第5話 僕は、未だに覚悟が出来無いまま。

「起きろ。」


 軽く背中を蹴られたような気がした。

 目が覚めると、昨晩の天幕の中。これは悪い夢じゃなく、現実だった。


 鎧を付けたままで寝たからか、身体の節々が痛い。身体が重い。

 ほぼ地面の寝床は、安眠とは程遠かった。


「これを使え。」


 そう言って放り投げて来たのは、小汚い布と兜。


「布で口の周りを隠せ。兜の中に髪を仕舞え。少しはマシだろう。」


 女は目立つと言っていた。これで女性っぽさを隠せって事なのか。


「あ……ありがとう……ございます……。」


 布で口を……臭っ!この鉄臭くて、生々しい人の感じの臭い。

 そんな事を言おうモンなら張り倒されそうなので我慢する。

 息が出来るように、口を開けるように、布を口元に巻く。ヘルメット型の兜に髪をねじ込む。


「お前、名前は…っと、ブっ飛んでるんだったな。」


 若い男に聞いたのか、僕は記憶が無くなっていると認識しているらしい。

 おっさんが無精髭を撫でた、ほんの一瞬の間。


「…ローザ…」


「え?」


「いや、お前はこの隊ではロザリオだ。俺はクラウス。死にたくなければ覚えておけ。」


 死にたくなければ?死んだはずなのに。

 ロザリオ?十字架?皮肉な名前だ。


「準備が出来たらさっさと出るぞ。歩きながらコレを食え。

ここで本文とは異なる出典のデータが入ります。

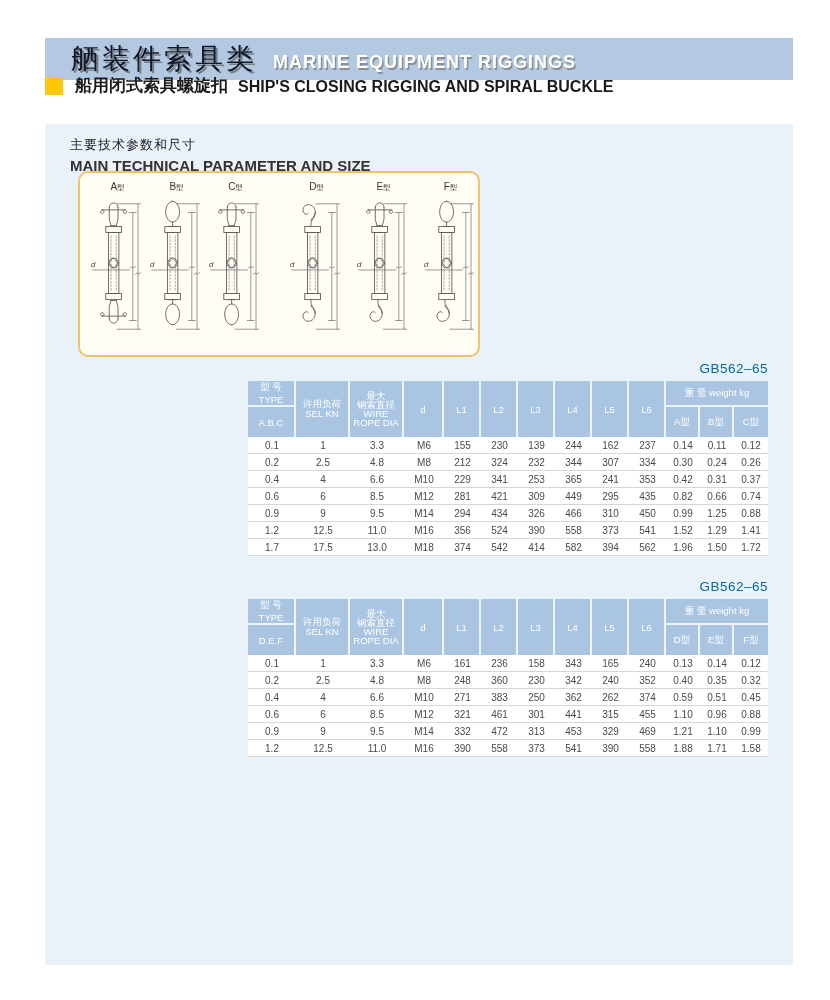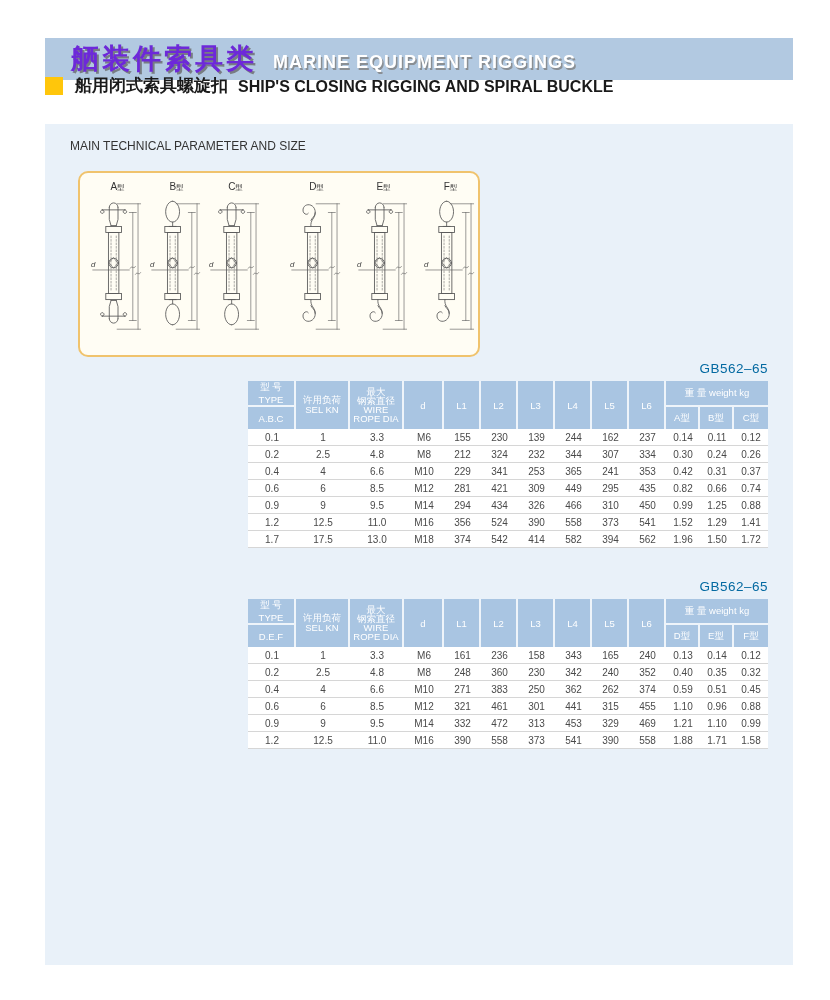--- a/index.html
+++ b/index.html
@@ -9,7 +9,7 @@
   
   .banner { position:absolute; left:45px; top:38px; width:748px; height:42px;
             background:#b2c9e1; display:flex; align-items:center; padding-left:26px; }
-  .banner-cn { color:#6d28d9; font-weight:bold; font-size:28px; letter-spacing:3px;
+  .banner-cn { color:#0f172a; font-weight:normal; font-size:28px; letter-spacing:3px;
                text-shadow:2px 2px 0 #787d83; white-space:nowrap; }
   .banner-en { color:#ffffff; font-weight:bold; font-size:18px; letter-spacing:1px;
                margin-left:16px; margin-top:6px; text-shadow:1.5px 1.5px 0 #8a8f94; white-space:nowrap; }

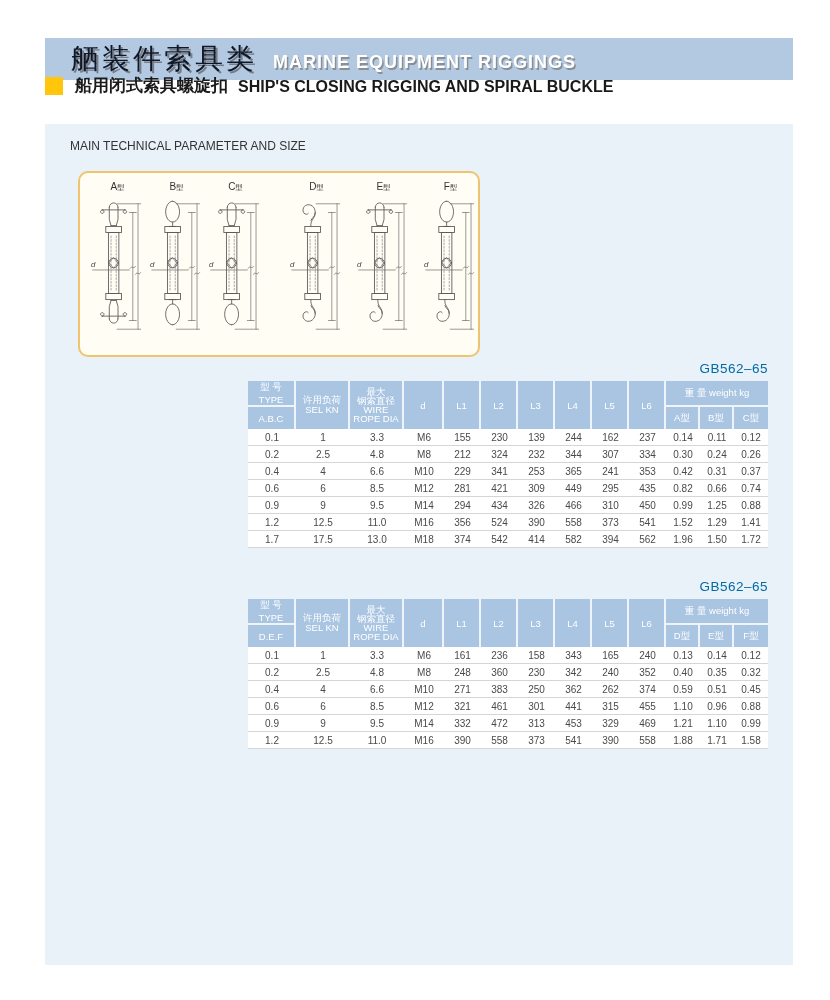--- a/index.html
+++ b/index.html
@@ -77,6 +77,7 @@
   <div class="panel">
 
     <div class="param">
+      <div class="param-cn">主要技术参数和尺寸</div>
       <div class="param-en">MAIN TECHNICAL PARAMETER AND SIZE</div>
     </div>
 

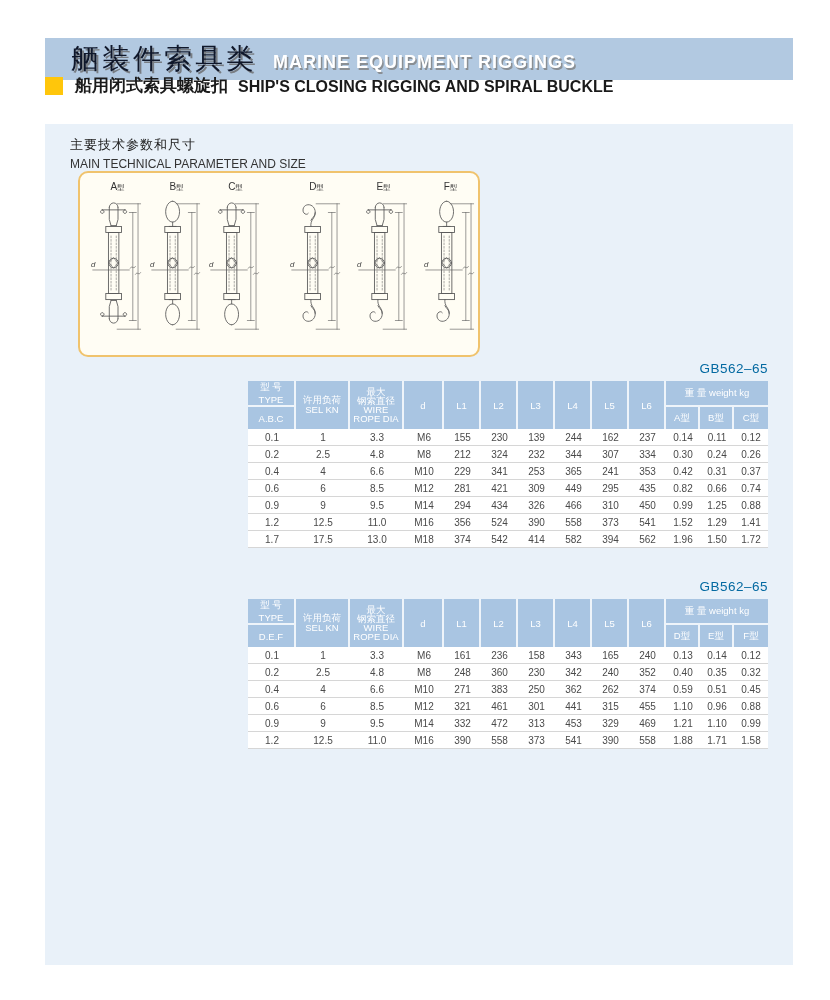--- a/index.html
+++ b/index.html
@@ -24,7 +24,7 @@
   .panel { position:absolute; left:45px; top:124px; width:748px; height:841px; background:#e9f1f9; }
   .param { position:absolute; left:25px; top:12px; }
   .param-cn { font-size:13px; color:#222222; letter-spacing:1px; }
-  .param-en { font-size:12px; color:#333333; margin-top:3px; }
+  .param-en { font-size:15px; color:#333333; margin-top:3px;font-weight:bold; }
 
   
   .diagram-box { position:absolute; left:33px; top:47px; width:402px; height:186px;

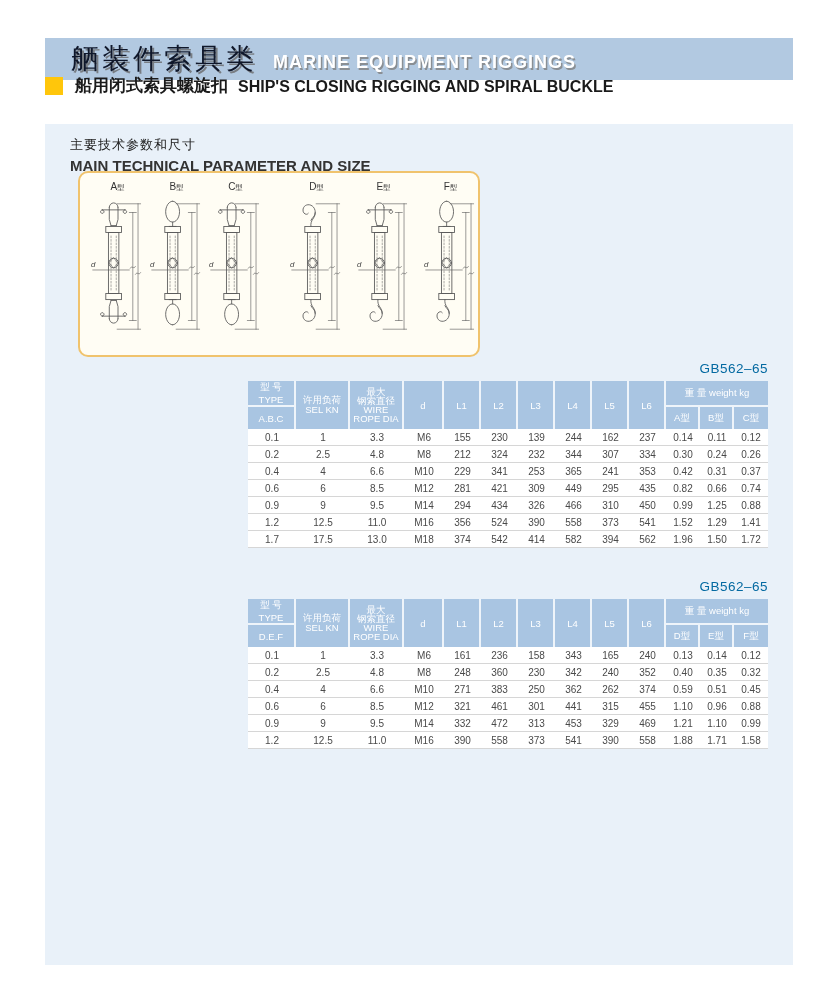--- a/index.html
+++ b/index.html
@@ -51,7 +51,7 @@
   .spec-table th.sep { border-right:2px solid #eef4fa; }
   .spec-table th.split { border-bottom:2px solid #eef4fa; }
   .row-a th { height:18px; font-size:9.5px; }
-  .row-b th { height:22px; font-size:9.5px; }
+  .row-b th { height:30px; font-size:9.5px; }
   .th-2l { font-size:9px; line-height:10.5px; }
   .th-4l { font-size:8px; line-height:9px; }
   .th-dl { font-size:10px; }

」


 手渡されたのは、固いパンのようなものと、干した果実のようなもの。

 天幕を出ると、周りの男達が慌ただしく準備をしている。

 ヅカヅカと早足で歩くクラウスの後について行く。


 歩きながら、渡されたパンを食べる。

 固い、というか、噛み千切れない。舌でちょっとだけ唾液を含ませて噛み切る。

 酸っぱい。美味しくない。だけどこれが朝食。

 果実は思ったほど固くない。あまり味がしないけど、ちょっとだけ甘酸っぱい気がした。


 柵から出て、ちょっと離れた所に昨日の若い男がダルそうに立っている。

 そこには、50人くらいの草臥くたびれた男たちが槍を持って座っていた。


「遅っせーぞクラウス。遅漏は嫌われるぞ。」


「早漏よりマシだろ。ジュリオ、コイツはロザリオだ。」


 ジュリオと呼ばれた若い男は、僕の顔を見てフンと鼻を鳴らす。


「ロザリオな。へっへ、ツラ隠すのは勿体ねぇな。ホラ、お前の槍だ。」


 そう笑いながら僕に槍を手渡す。軽いようで、重い。


「剣が欲しかったら拾え。あまりいいヤツは拾うな。後ろから狙われるからよ。」


 そう言って笑うジュリオ。

 後ろと言うのがどういう意味か、ちょっと良くわからなかった。


『第11番隊から第20番隊、準備が出来次第出撃!』


 誰かの声が聞こえると、座っていた男たちが怠そうに立ち上がる。


「出るぞおまえら。」


 うーいとハリの無い返事が集団から漏れて、ぞろぞろと歩き始めた。


 昨日、あれほど道端に転がっていた死体や、その欠片。

 夜のうちに動物にでも食べられてしまったのか、かなり数が減っている。

 血と土と色々なもので泥のようになっていた地面は、大気が乾燥しているからか少しだけネチネチとしている状態。足を取られなくて済む。

 これでトボトボと下を向いて歩ける。いつもの僕の歩く癖。


 正面を見て歩いてると、誰かと目が合いそうだから下を見る。

 他人とぶつからないように、真下じゃなくて、斜め前を見る。周りを見ないでひたすら歩く。

 今は前の人の足が見える。着いて行けばいいから、正面は見ない。

 下ばかり見てるから、猫背になって姿勢が悪いと親に怒られてた。


 遠くで喊声が聞こえる。


 それに気づいて前を見ると、砂埃が舞い上がる中で戦っている人たちがたくさんいた。


 殺し合っている。何であんな事が出来るのか。目の前の人に恨みがある訳じゃ無い筈なのに。いや、相手にとっては僕らはただの敵なんだ。敵だから殺しに掛かって来るんだ。


「死にたくなければ殺せ!!!行くぞ!!!」


 聞いた事が無かったクラウスの大きな声に吃驚する。


「おおおおお!!!!!」


 つい今まで死んだような眼をしていた人たちの眼が変わる。

 気合いが入ったというのはこういう事なんだろうか。

 驚くほど大きな声を上げて、相手を威嚇するように叫びながら、戦う場所に向かってドスドスと歩く。


 これから戦わなきゃいけないのに。これが現実なのに。

 僕は未だに覚悟が出来無いまま、戦う場所に向かって歩いている。